Many companies believe that generative AI models, like ChatGPT, are a one-size-fits-all solution for all business processes. While these models excel in language processing and generating conversational responses, they often fall short when it comes to structured tasks that require precision and cost efficiency.
Generative AI models are undeniably powerful; however, their true value emerges when paired with the valuable knowledge embedded in an organisation’s rich data This is where data orchestration plays a vital role. Data orchestration involves managing data-related tasks such as collecting data, performing quality checks, transferring data across systems and automating workflows. A key example is converting unstructured data into a standardised format for AI processing, such as transforming unstructured data into electronic invoices. This step can be the critical factor that determines the success or failure of Generative AI, especially with fragmented databases and disparate IT systems.

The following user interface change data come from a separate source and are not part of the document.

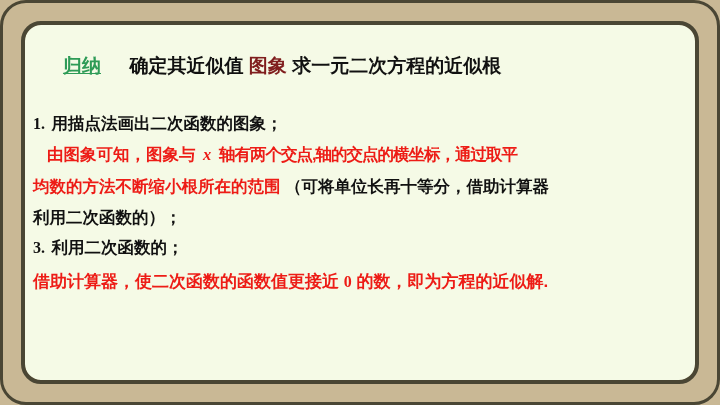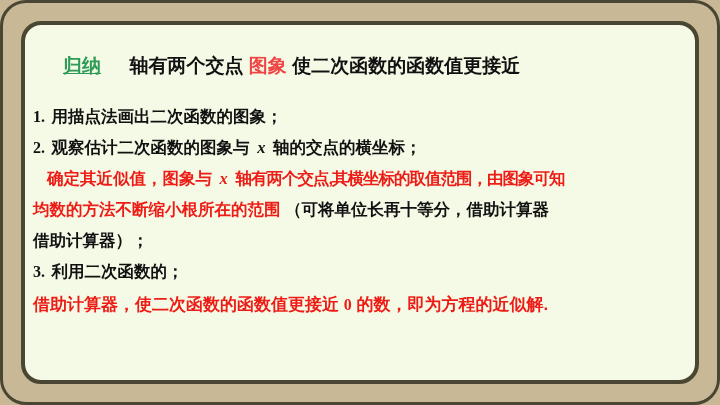"轴有两个交点" span.t-black { text: 轴有两个交点 -> 确定其近似值 }
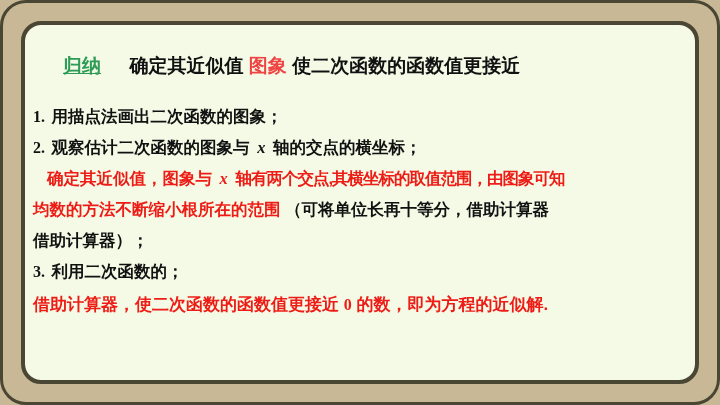"图象" .t-red { color: #ef4444 -> #7f1d1d }
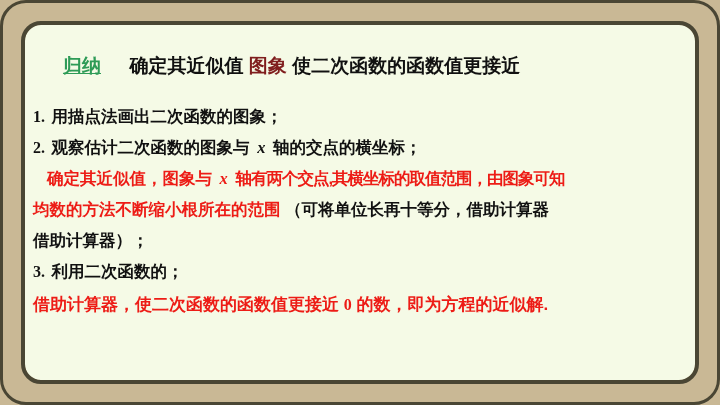"使二次函数的函数值更接近" span.t-black { text: 使二次函数的函数值更接近 -> 求一元二次方程的近似根 }
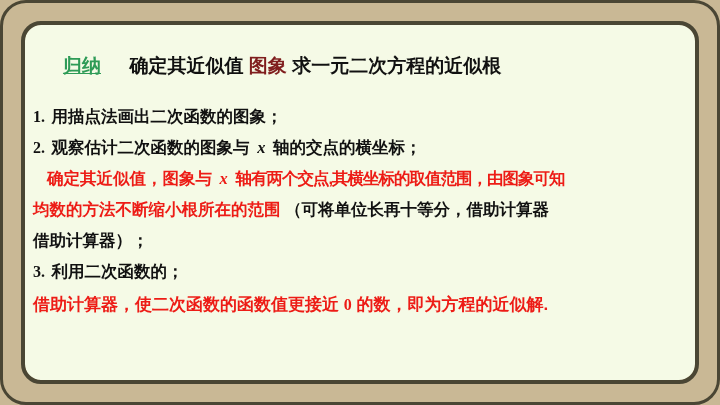"1. 用描点法画出二次函数的图象；" .row { align-items: center -> flex-end }
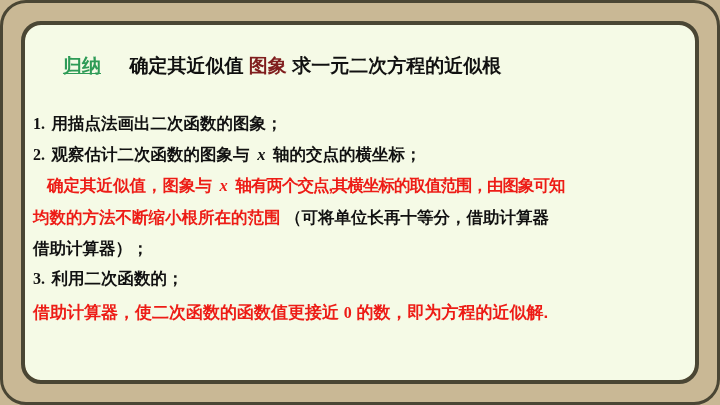"2. 观察估计二次函数的图象与 x 轴的交点的横坐标；" div.row { html: <div> <span> <span>2.</span> <span>观察估计二次函数的图象与</span> <span>x</span> <span>轴的交点的横坐标；</span> </span> </div> -> none }
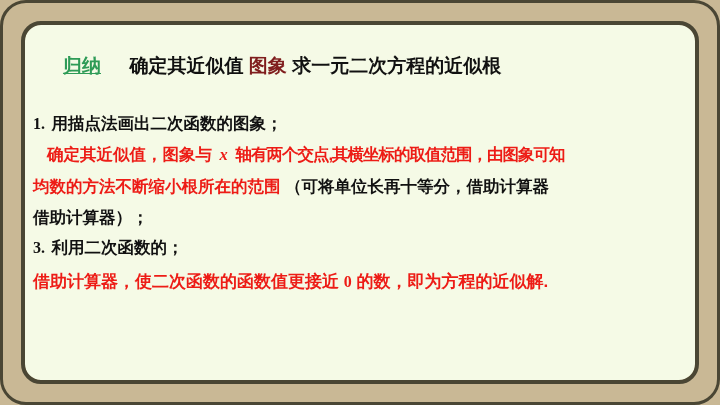"确定其近似值，图象与" span.red { text: 确定其近似值 -> 由图象可知 }
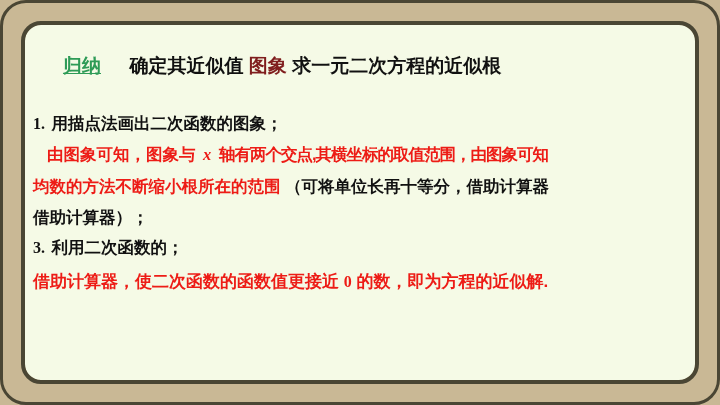"轴有两个交点,其横坐标的取值范围，由图象可知" span.red { text: ,其横坐标的取值范围，由图象可知 -> ,轴的交点的横坐标，通过取平 }
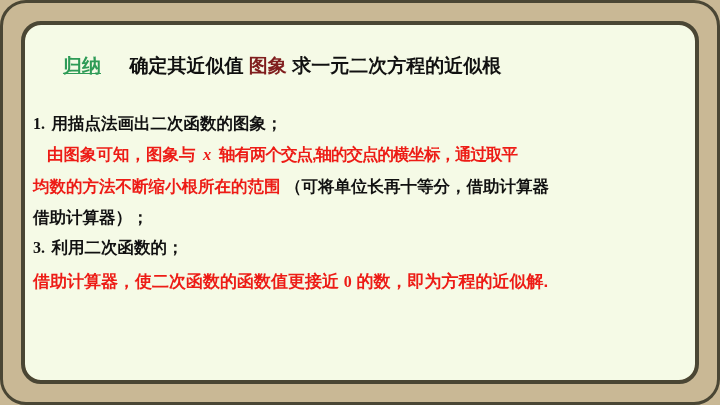"借助计算器）；" span.blk { text: 借助计算器 -> 利用二次函数的 }
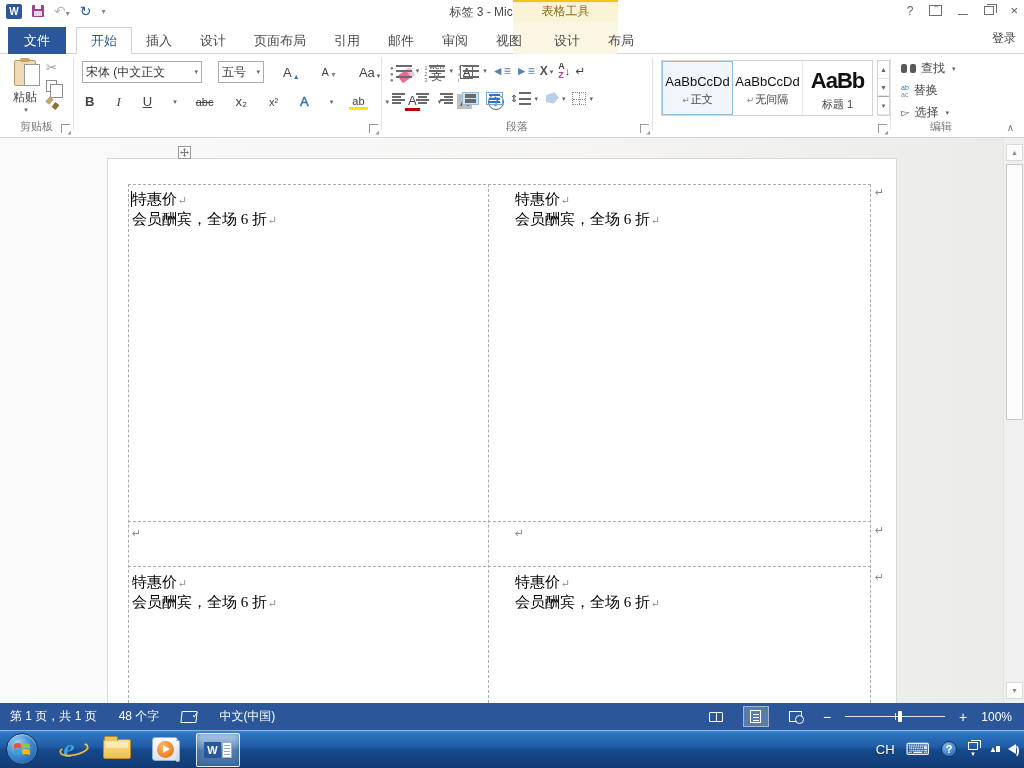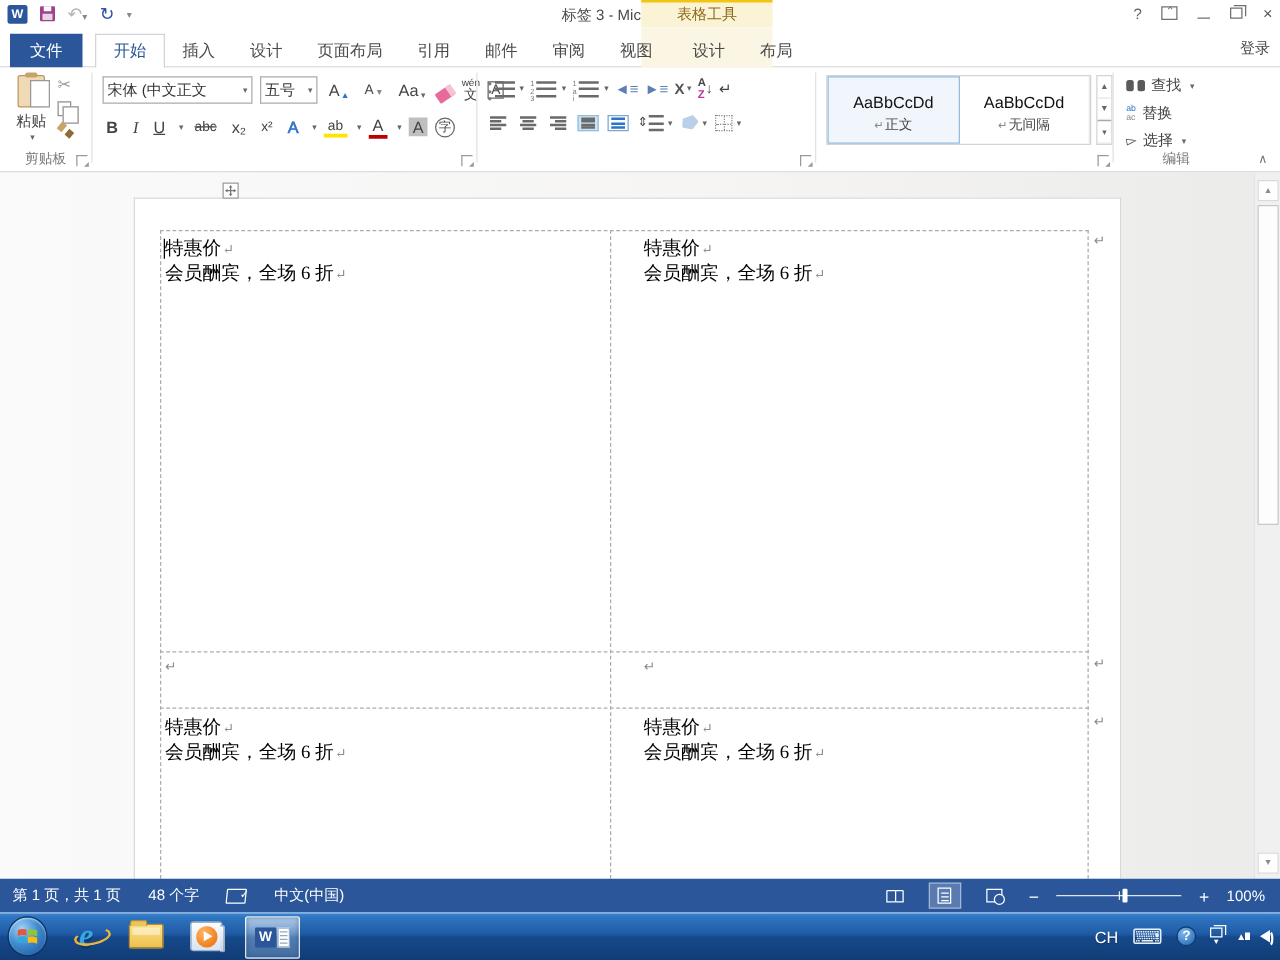"宋体 (中文正文" .row { gap: 6px -> 16px }
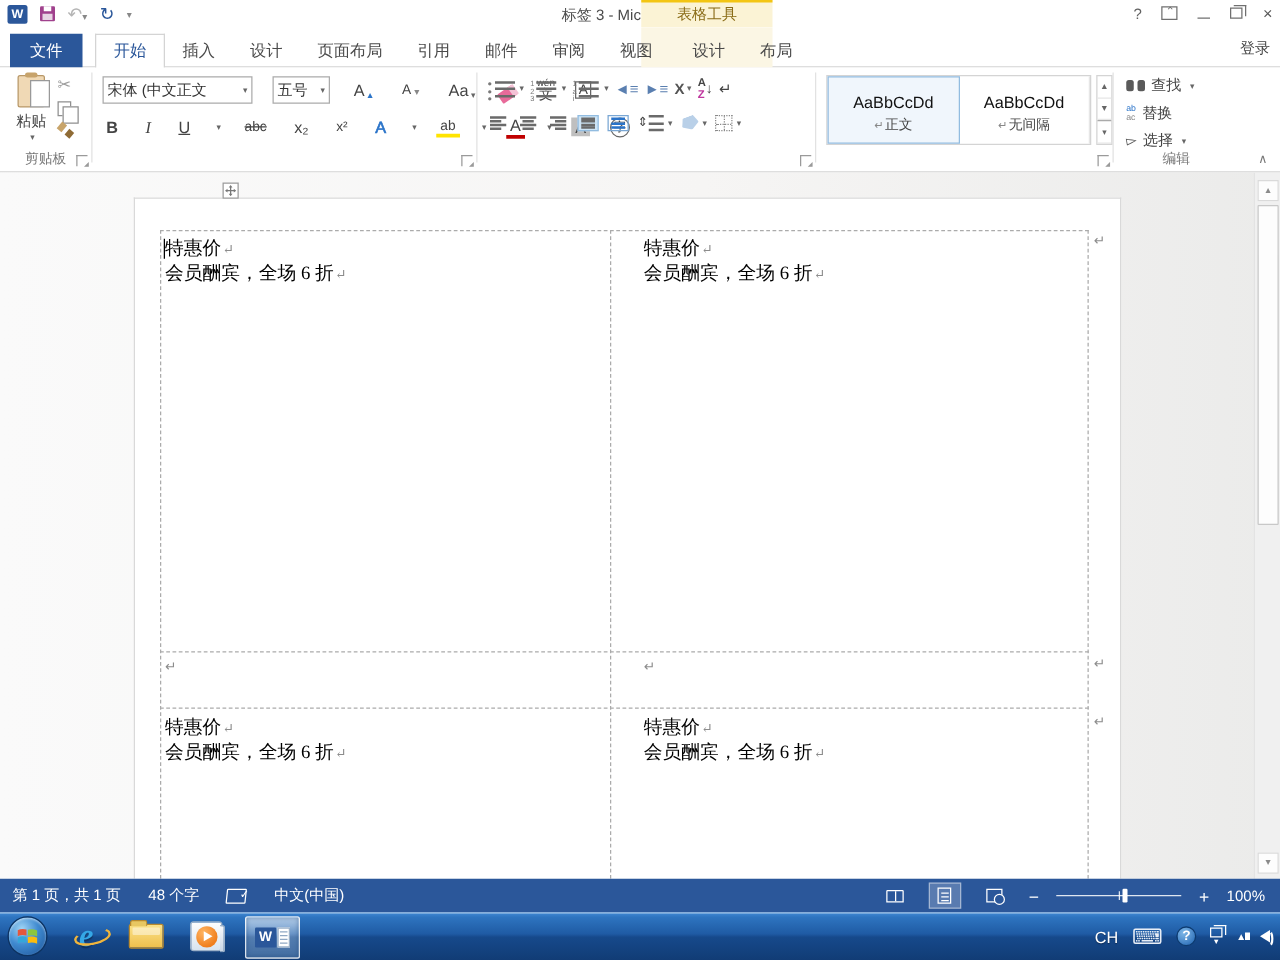"AaBb" div.sty { html: none -> <div> <span>AaBb</span> <span><span>标题 1</span></span> </div> }
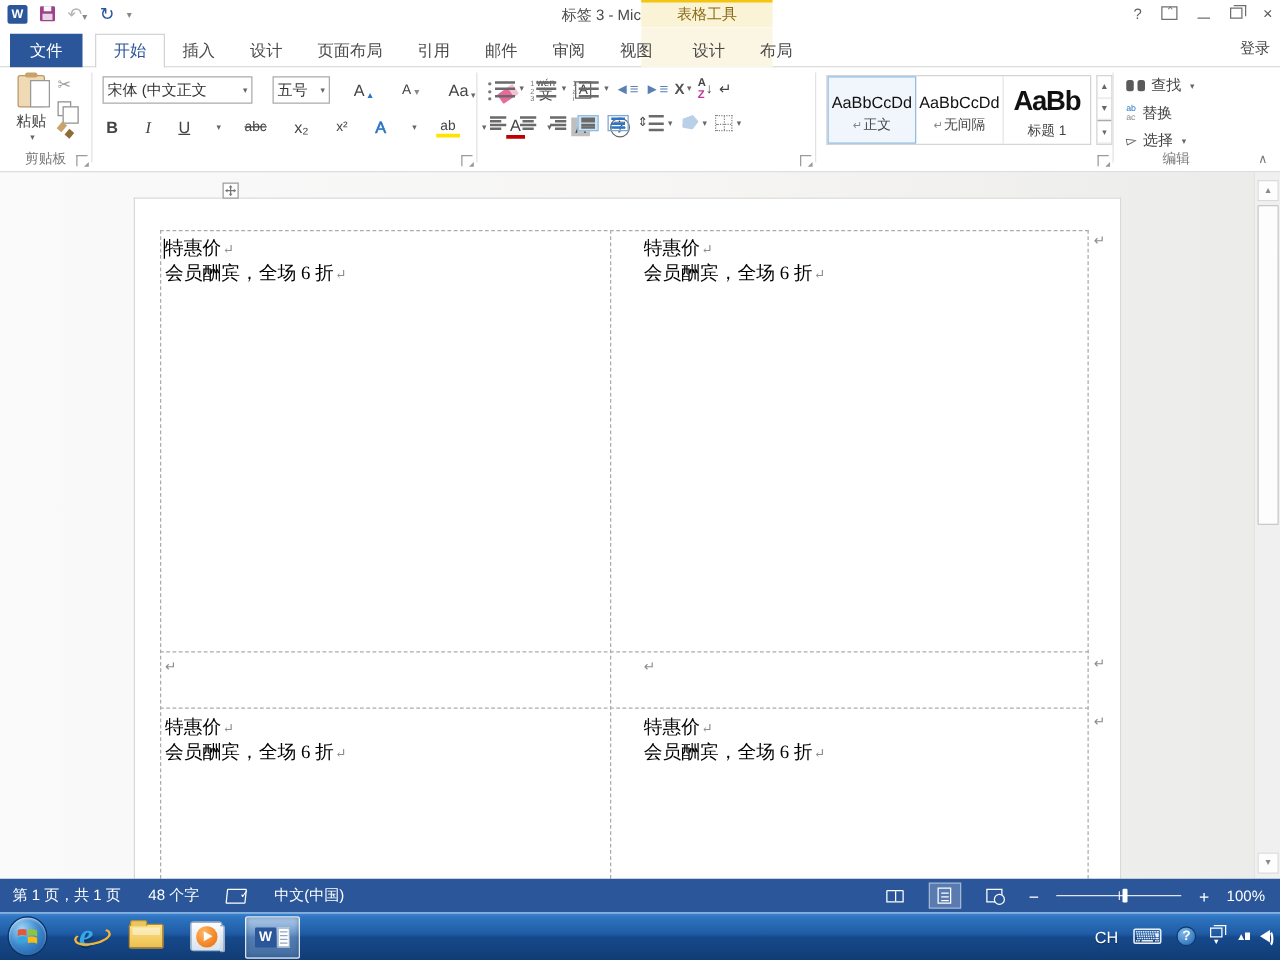"段落" div.glabel { html: none -> <div>段落</div> }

As organisations work to harness the power of AI, particularly generative AI, they often encounter a gap between its potential and the realisation of tangible business value. After all, the quality of AI outputs depends on the quality of the input data. While generalised AI models are excellent for broad, high-level tasks, they struggle with the precision and efficiency required for specialized processes—invoice coding being a prime example.
For example,
Proactis Rego Cai uses cutting-edge technology to revolutionise purchase order and invoice coding. Engineered to enhance the AP Automation process through improved operational efficiency and accuracy, it leverages predictive AI and machine learning to elevate organisations from manual, error-prone coding in their order and invoice processes, to a more sophisticated, efficient and accurate AI-driven approach. This helps decrease the time spent manually coding transactions, reducing the risk of human error, improving the accuracy of first-time coding​ and financial data, and reducing cumbersome downstream adjustment of codes. And, thanks to advanced machine learning, Rego Cai will continue to learn, once implemented, driving further accuracy of coding and improved data quality for reporting.
As Procurement and Finance professionals, it's understandable to feel uncertain about the growing presence of AI in the workplace. While discussions about automation often focus on job displacement, the reality is much more promising – creating new opportunities to boost strategic value and improve efficiency. Instead of fearing AI, employees should see it as a valuable ally – a tool meant to enhance their skills and simplify their work.